Qual será a localização física dos autos, enquanto a sonhada digitalização não chega? O réu, para consultas sobre o interrogatório, pode querer conversar com seu patrono, discutir uma determinada foto, documento ou parte do processo, sanar uma dúvida surgida naquele dia. Se os autos não estão a seu alcance, conseguirá exercer sua defesa plenamente? Como buscar orientações de seu defensor, se os autos não estão acessíveis a pelo menos um deles?
Como o magistrado controlará o ato em sua plenitude? No ambiente onde ficar, o magistrado percebe perifericamente tudo à sua volta, de forma simultânea: se alguém acena, se alguém se mexe, se a pessoa olha para um determinado lado ou se alguém faz sinais. No local onde estará o réu, o magistrado fica limitado ao que a câmara mostra. Ainda que possa operar a imagem remotamente – tecnologia mais dispendiosa – verá uma imagem de cada vez.

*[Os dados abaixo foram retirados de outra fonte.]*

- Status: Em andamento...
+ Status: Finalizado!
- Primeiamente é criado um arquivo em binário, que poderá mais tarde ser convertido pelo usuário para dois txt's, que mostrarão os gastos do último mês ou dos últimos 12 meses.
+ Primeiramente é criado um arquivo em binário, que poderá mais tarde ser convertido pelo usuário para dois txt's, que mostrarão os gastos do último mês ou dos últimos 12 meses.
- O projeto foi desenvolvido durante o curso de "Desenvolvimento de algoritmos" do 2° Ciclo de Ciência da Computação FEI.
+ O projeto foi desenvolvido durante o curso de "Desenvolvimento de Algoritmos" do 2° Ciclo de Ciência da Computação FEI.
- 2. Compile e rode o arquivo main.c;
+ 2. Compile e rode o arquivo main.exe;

A despesa pelo deslocamento do réu deve a ele ser atribuída? O réu, no momento em que tem sua liberdade restringida fica ao sabor do Estado. O processo demora? Culpa do Estado. O réu está longe? Culpa do Estado que o coloca longe. O réu precisa se deslocar toda hora? Culpa do Estado que não o julga de forma célere. Neste aspecto, aliás, o interrogatório não pode ser considerado como um simples obstáculo a ser rapidamente superado até a pena já decidida. Eventualmente, quando se menciona a situação de um famoso preso do Rio de Janeiro, indo de um Estado a outro, tenho lido a opinião de políticos criticando tais deslocamentos e que parecem que estão simplesmente querendo acabar logo com o processo e apresentar uma condenação, sendo que o deslocamento do réu dificulta tal objetivo.
Porque se associa o uso da VC com a questão da economia? Tratar limitações de direitos em termos monetários traz arrepios de toda ordem. A abordagem faz os mais temerosos imaginarem que no futuro alguns defenderão a eliminação de atos processuais apenas porque implicam em gastos ao erário. Em um cenário em que o simples acesso de patrono a inquéritos policiais em delegacias necessita, eventualmente, de manifestação judicial, inclino-me a resistir a qualquer redução de direitos, por mais insignificante que pareça.
Qual o custo real da implementação da VC em larga escala? Em um País que não consegue sustentar velocidade de comunicação de dados em um patamar mínimo de segurança e custo, a VC exige conexões caras e equipamentos dispendiosos, sujeitos a interrupções freqüentes, sem falar na utilização concorrente, pois em uma Penitenciária com óbvios inúmeros presos, é altamente provável que alguns precisem participar de uma VC ao mesmo tempo, já que respondem a processos em locais diversos. Teremos salas de VC suficientes?
A questão já divide nossa corte constitucional, com decisões contra e a favor (HC 88914 e HC 91758).
Modernizar, informatizar, digitalizar os documentos e substituir o processo físico pelo meio eletrônico são medidas viáveis e que não restringem direitos e garantias dos envolvidos no processo. A realização de atos por VC introduz elementos negativos em uma ferramenta de otimização administrativa. Se lembrarmos que o réu é inocente até prova em contrário, concluiremos que estamos restringindo a defesa de um inocente e só porque o Estado não fez sua parte. A questão-fim não é só viabilizar a conversa entre o réu e o juiz. A dúvida maior não é só se há ou não presença física e se o juiz precisa estar no mesmo ambiente do réu por ser importante para a sentença que dará. O significativo aqui é que o interrogatório é um ato marcante para o réu e que o uso da VC não o beneficia, muito pelo contrário. Defender que a VC é mais célere e econômica não lhe tira as outras conseqüências. Ou, como diz o sábio homem do interior, não adianta chamar boi de borboleta e pedir para voar.